### Abstract Paper (PDF)

This paper describes a series of statistical meta-tests for comparing independent contingency tables for different types of significant difference. Recognising when an experiment obtains a significantly different result and when it does not is an issue frequently overlooked in research publication. Papers are frequently published citing ‘*p* values’ or test scores suggesting a ‘stronger effect’ substituting for sound statistical reasoning.
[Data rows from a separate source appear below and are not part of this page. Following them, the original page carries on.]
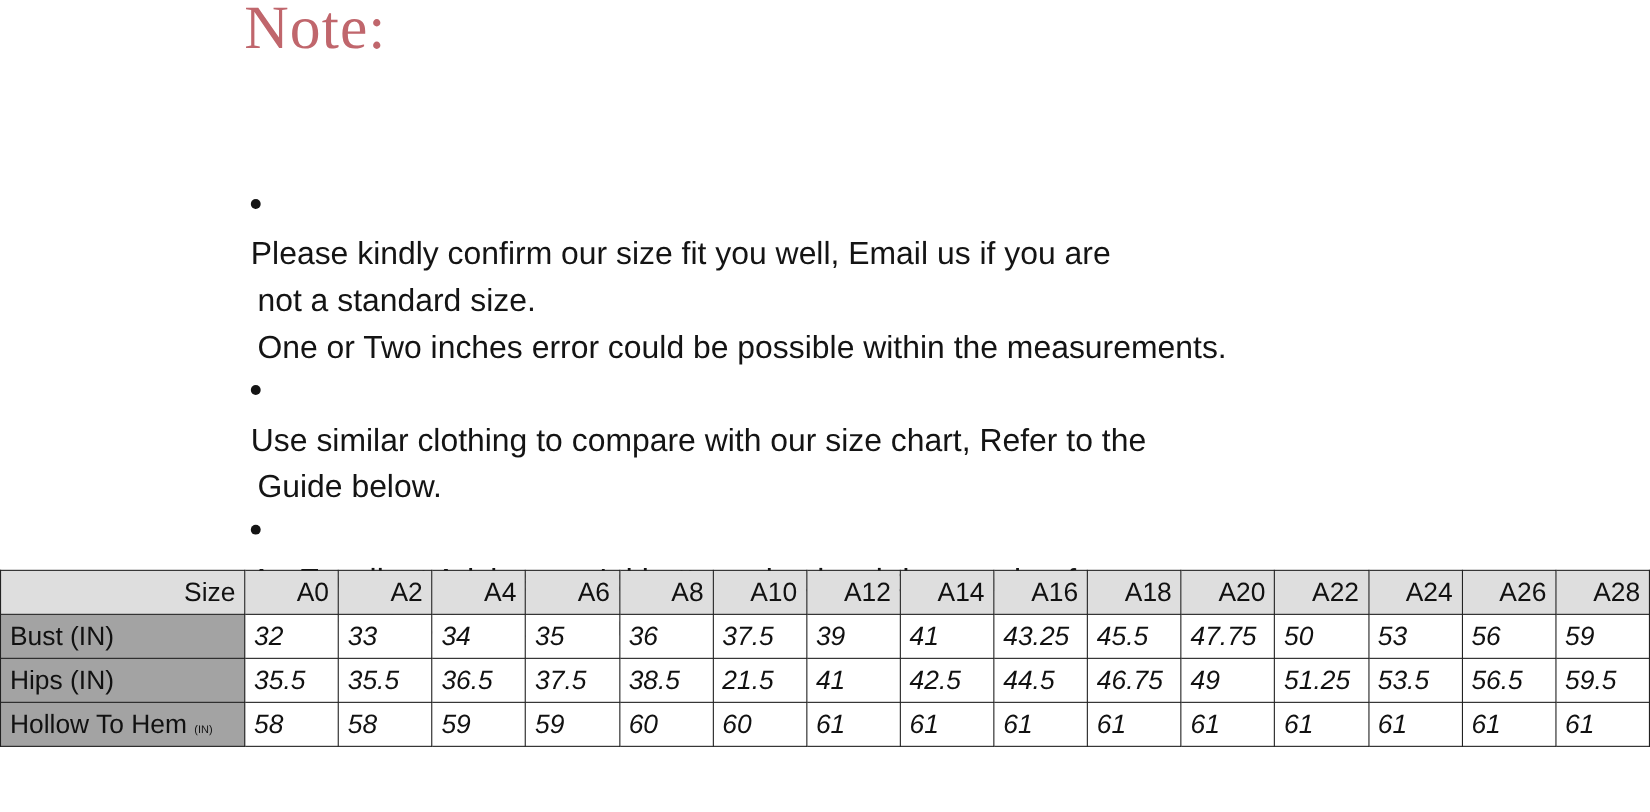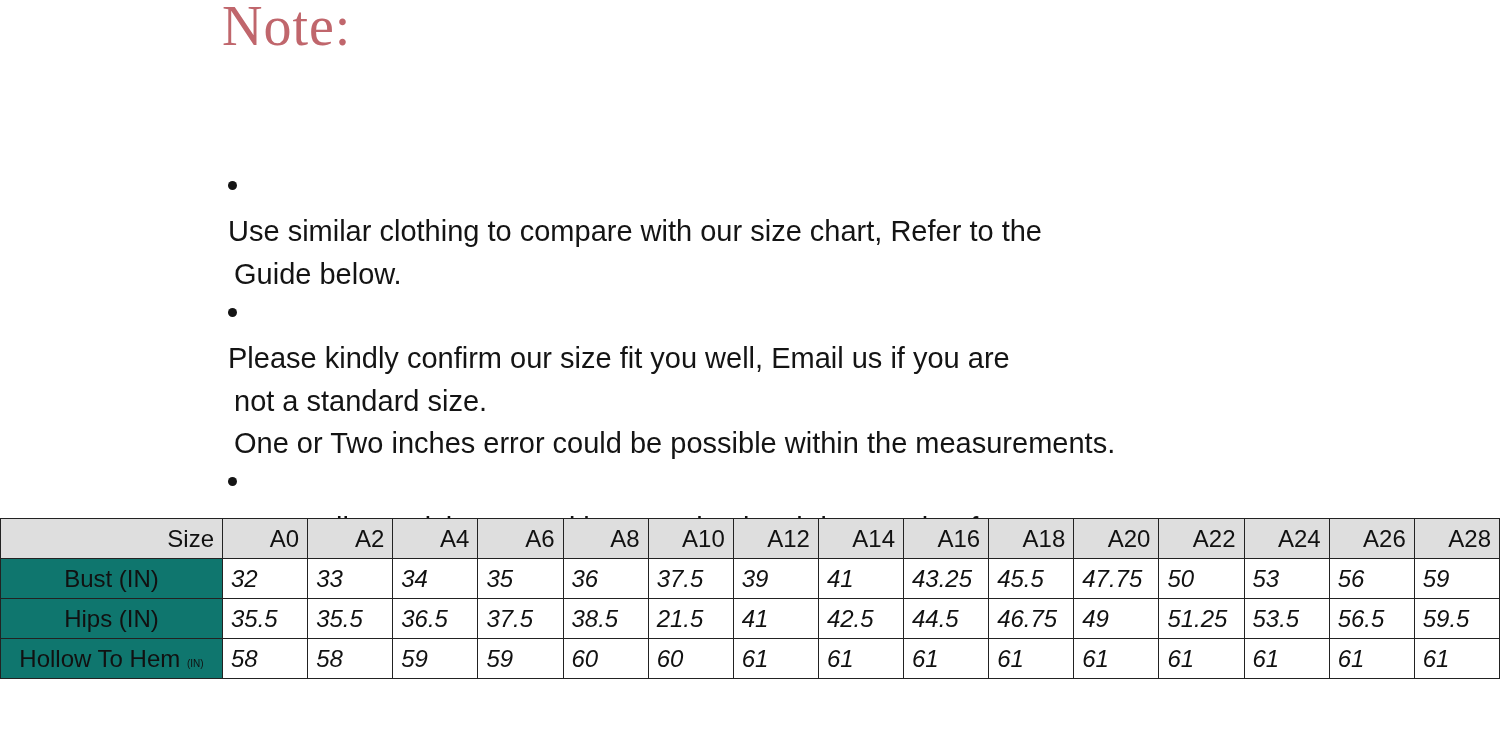--- a/index.html
+++ b/index.html
@@ -116,17 +116,17 @@
     <div class="bullet-block">
       <span class="dot"></span>
       <span class="lines">
-        <span class="line">Use similar clothing to compare with our size chart, Refer to the</span>
-        <span class="line indent">Guide below.</span>
+        <span class="line">Please kindly confirm our size fit you well, Email us if you are</span>
+        <span class="line indent">not a standard size.</span>
+        <span class="line indent">One or Two inches error could be possible within the measurements.</span>
       </span>
     </div>
 
     <div class="bullet-block">
       <span class="dot"></span>
       <span class="lines">
-        <span class="line">Please kindly confirm our size fit you well, Email us if you are</span>
-        <span class="line indent">not a standard size.</span>
-        <span class="line indent">One or Two inches error could be possible within the measurements.</span>
+        <span class="line">Use similar clothing to compare with our size chart, Refer to the</span>
+        <span class="line indent">Guide below.</span>
       </span>
     </div>
 

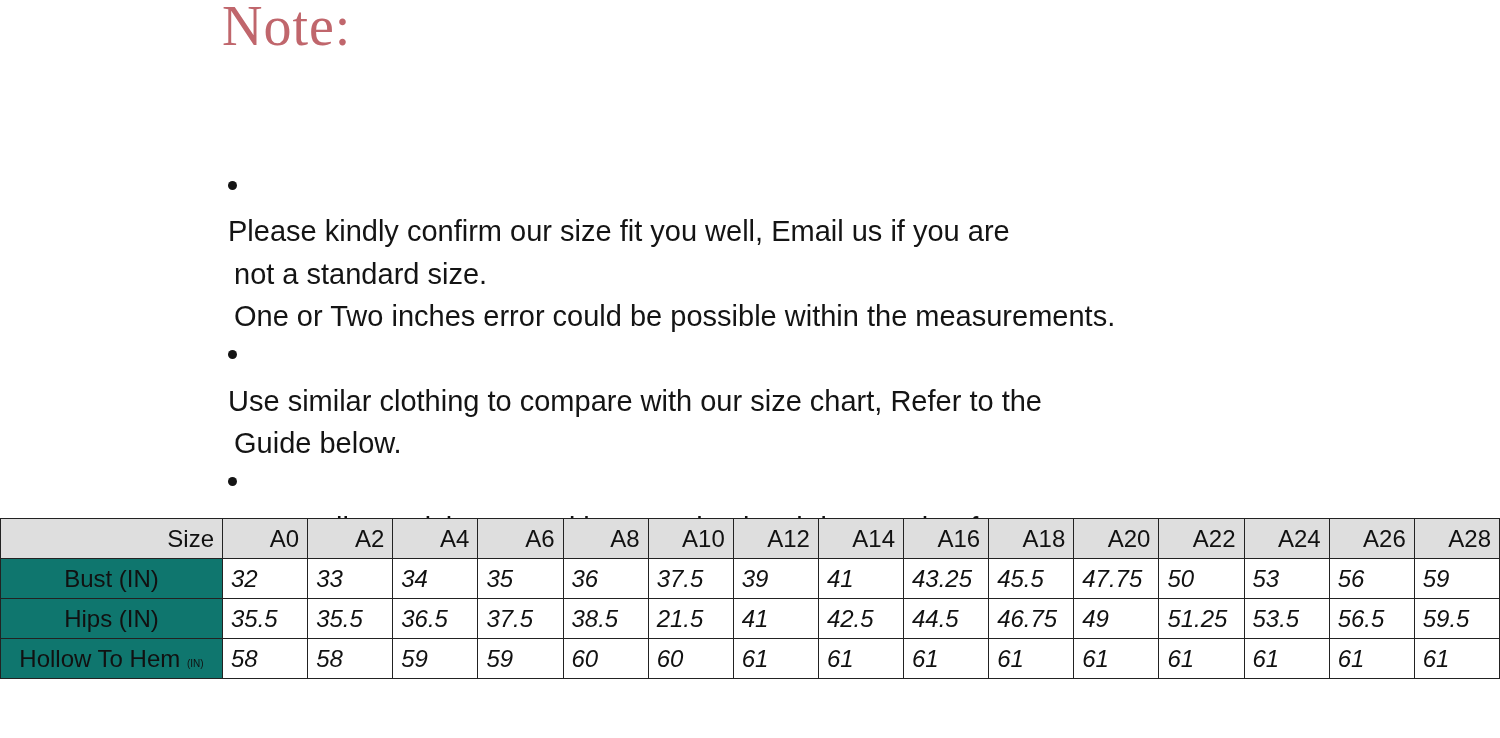--- a/index.html
+++ b/index.html
@@ -90,8 +90,8 @@
     white-space: nowrap;
   }
   .size-table td.rowhead, .size-table th.rowhead {
-    background: #0f766e;
-    text-align: center;
+    background: #a3a3a3;
+    text-align: left;
     width: 222px;
   }
   .size-table tr.head-row td, .size-table tr.head-row th {

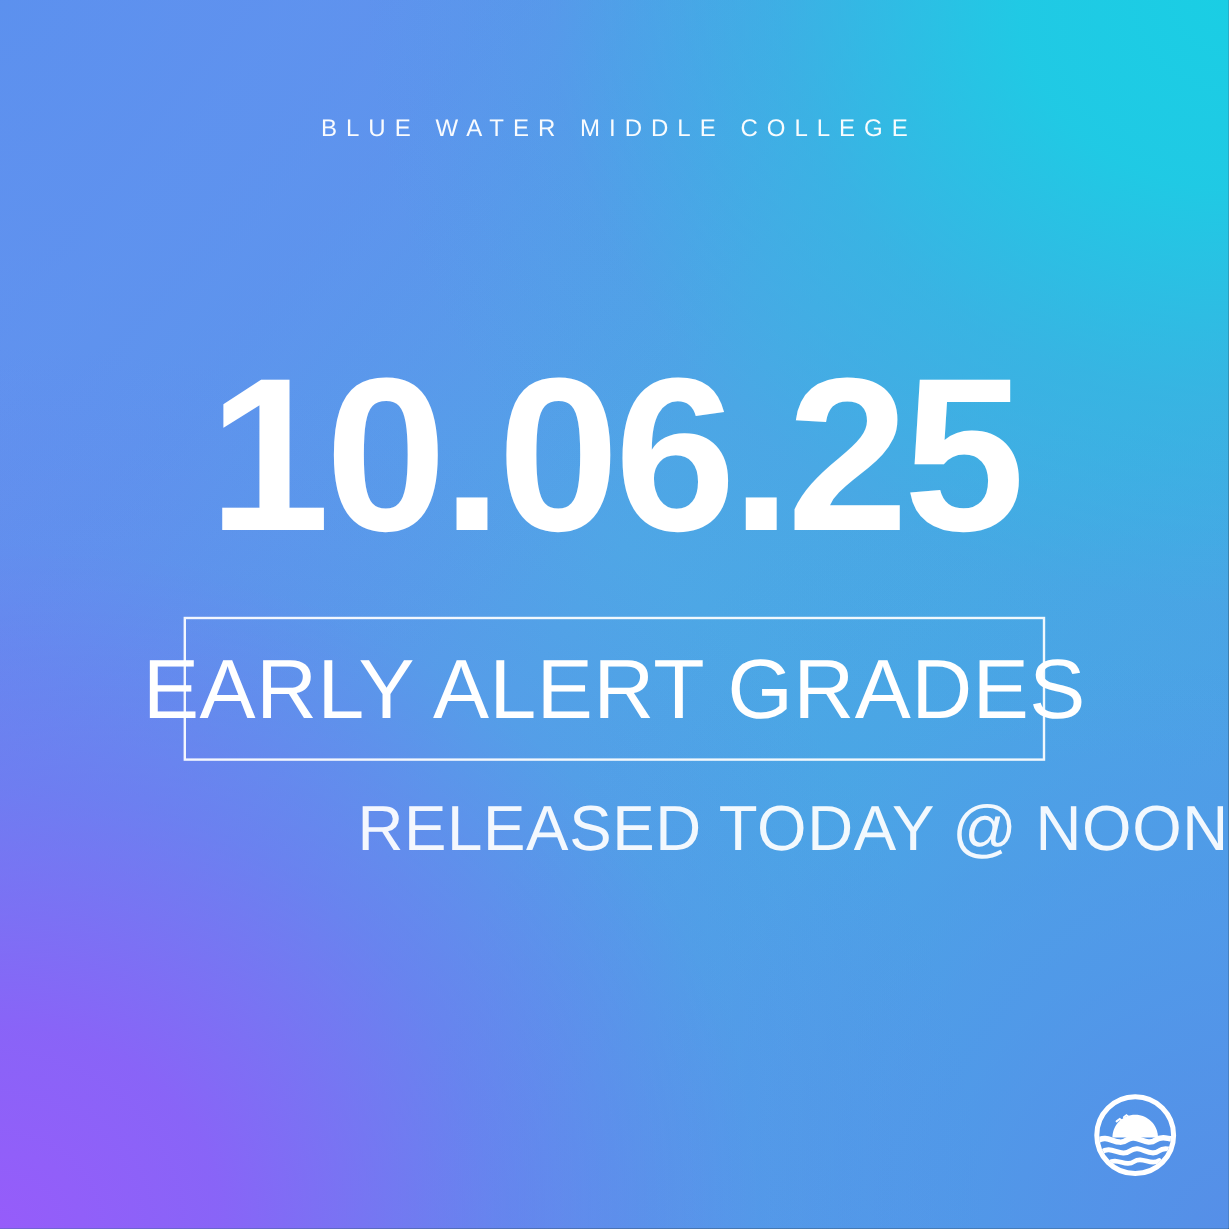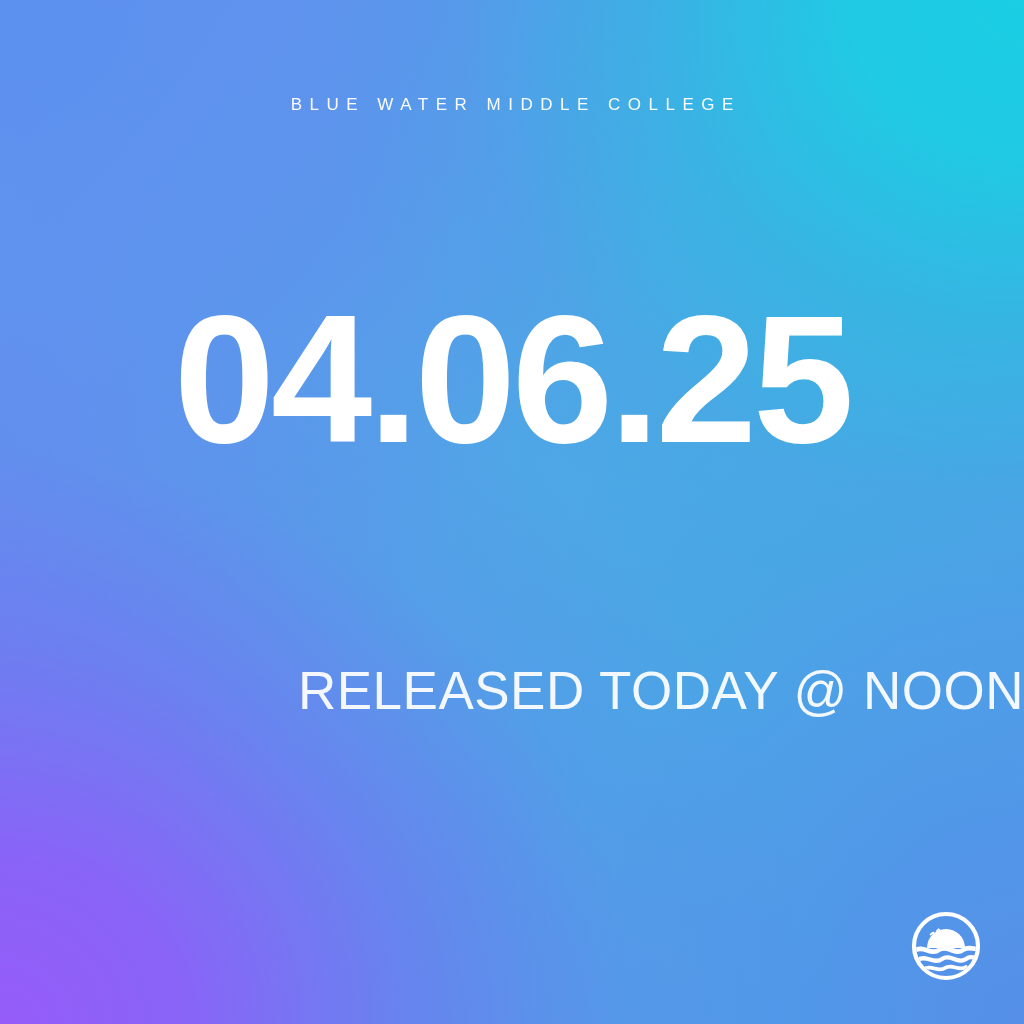--- a/index.html
+++ b/index.html
@@ -30,7 +30,7 @@
     width: 100%;
     text-align: center;
     color: #ffffff;
-    font-size: 17px;
+    font-size: 20px;
     font-weight: 400;
     letter-spacing: 7.5px;
     line-height: 1.1;

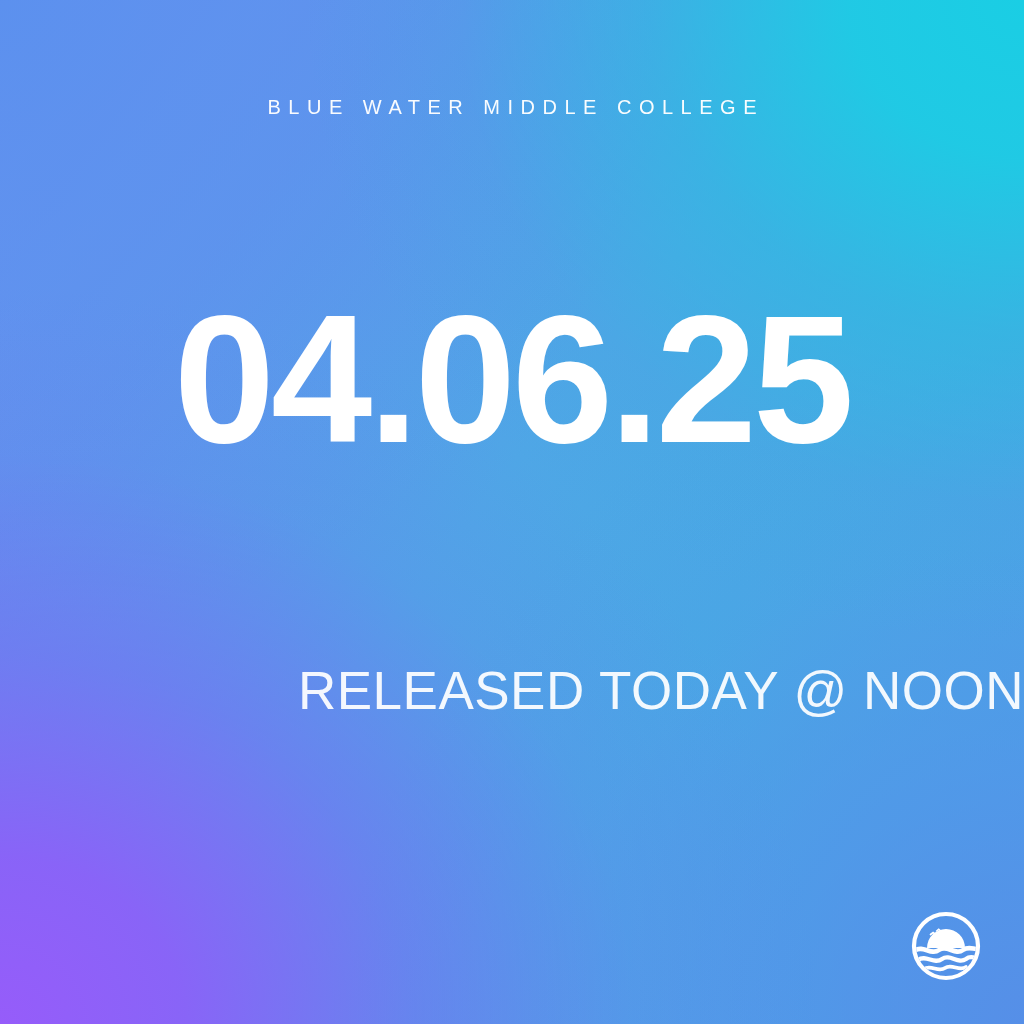--- a/index.html
+++ b/index.html
@@ -107,7 +107,7 @@
 
   <div class="eyebrow">BLUE WATER MIDDLE COLLEGE</div>
 
-  <div class="date-line">04.06.25</div>
+  <div class="date-line">10.06.25</div>
 
 
   <div class="subline">RELEASED TODAY @ NOON</div>

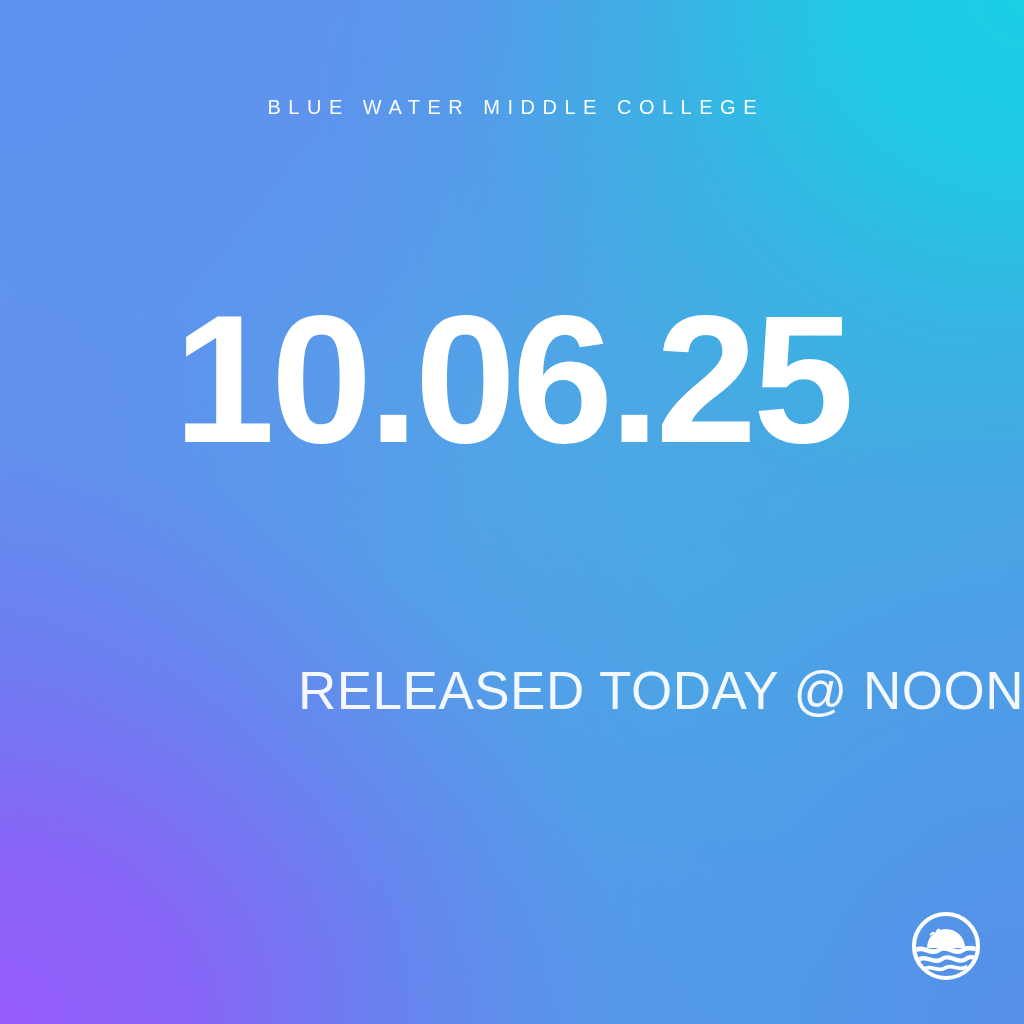--- a/index.html
+++ b/index.html
@@ -109,6 +109,9 @@
 
   <div class="date-line">10.06.25</div>
 
+  <div class="headline-box">
+    <span class="headline-text">EARLY ALERT GRADES</span>
+  </div>
 
   <div class="subline">RELEASED TODAY @ NOON</div>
This paper sets out a series of tests which together illustrate the correct approach to this question.

These meta-tests permit us to evaluate whether experiments have failed to replicate on new data; whether a particular data source or subcorpus obtains a significantly different result than another; or whether changing experimental parameters obtains a stronger effect.

The meta-tests are derived mathematically from the χ² test and the Wilson score interval, and consist of pairwise ‘point’ tests, ‘homogeneity’ tests and ‘goodness of fit’ tests. Meta-tests for comparing tests with one degree of freedom (e.g. ‘2 × 1’ and ‘2 × 2’ tests) are generalised to those of arbitrary size). Finally, we compare our approach with a competing approach offered by Zar (1999), which, while straightforward to calculate, turns out to be both less powerful and less robust.

### Introduction

Researchers often wish to compare the results of their experiments with those of others.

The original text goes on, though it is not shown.